### Supplied material

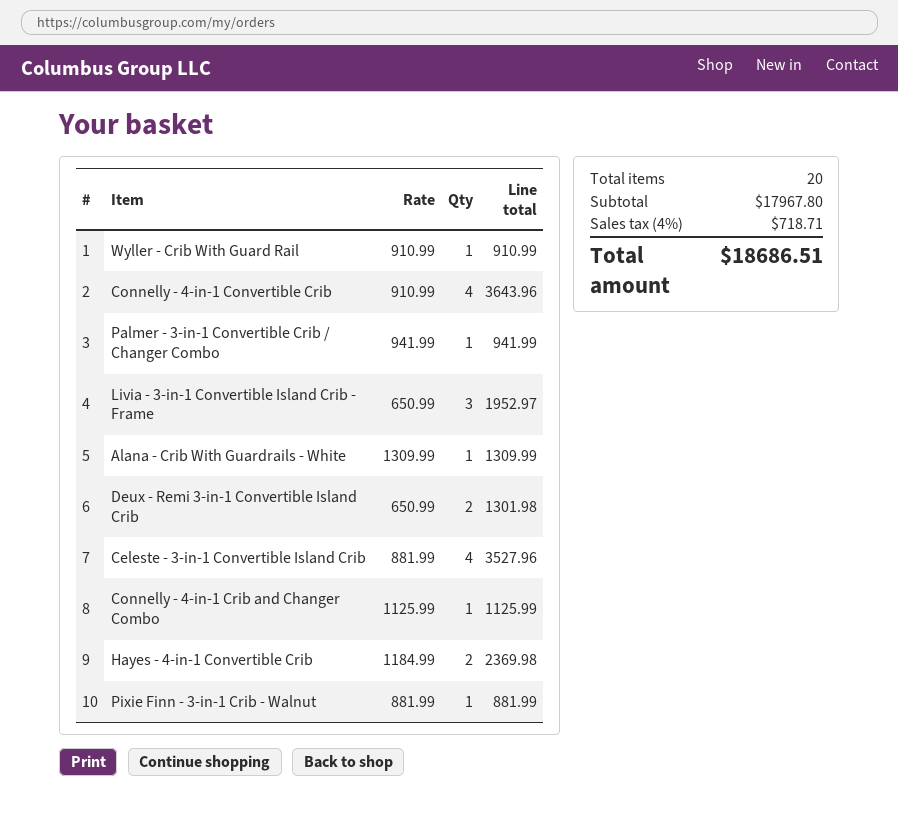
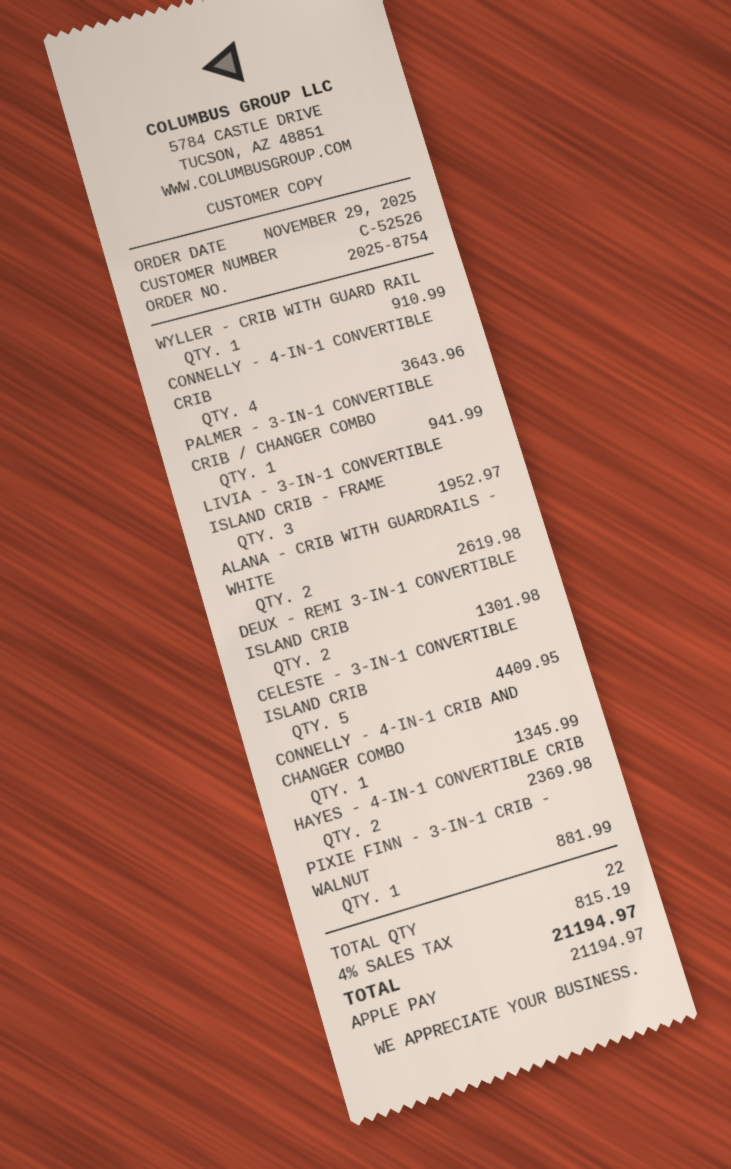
Alana - Crib With Guardrails - White: 1 for 1309.99 -> 2 for 2619.98
Celeste - 3-in-1 Convertible Island Crib: 4 for 3527.96 -> 5 for 4409.95
Connelly - 4-in-1 Crib and Changer Combo: 1 for 1125.99 -> 1 for 1345.99
total quantity: 20 -> 22
tax: 4% = 718.71 -> 4% = 815.19
total: 18686.51 -> 21194.97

### Exercise directions
Reproduce the data above exactly, leaving each picture out.

### Solution to this exercise
Alana - Crib With Guardrails - White: 1 for 1309.99 -> 2 for 2619.98
Celeste - 3-in-1 Convertible Island Crib: 4 for 3527.96 -> 5 for 4409.95
Connelly - 4-in-1 Crib and Changer Combo: 1 for 1125.99 -> 1 for 1345.99
total quantity: 20 -> 22
tax: 4% = 718.71 -> 4% = 815.19
total: 18686.51 -> 21194.97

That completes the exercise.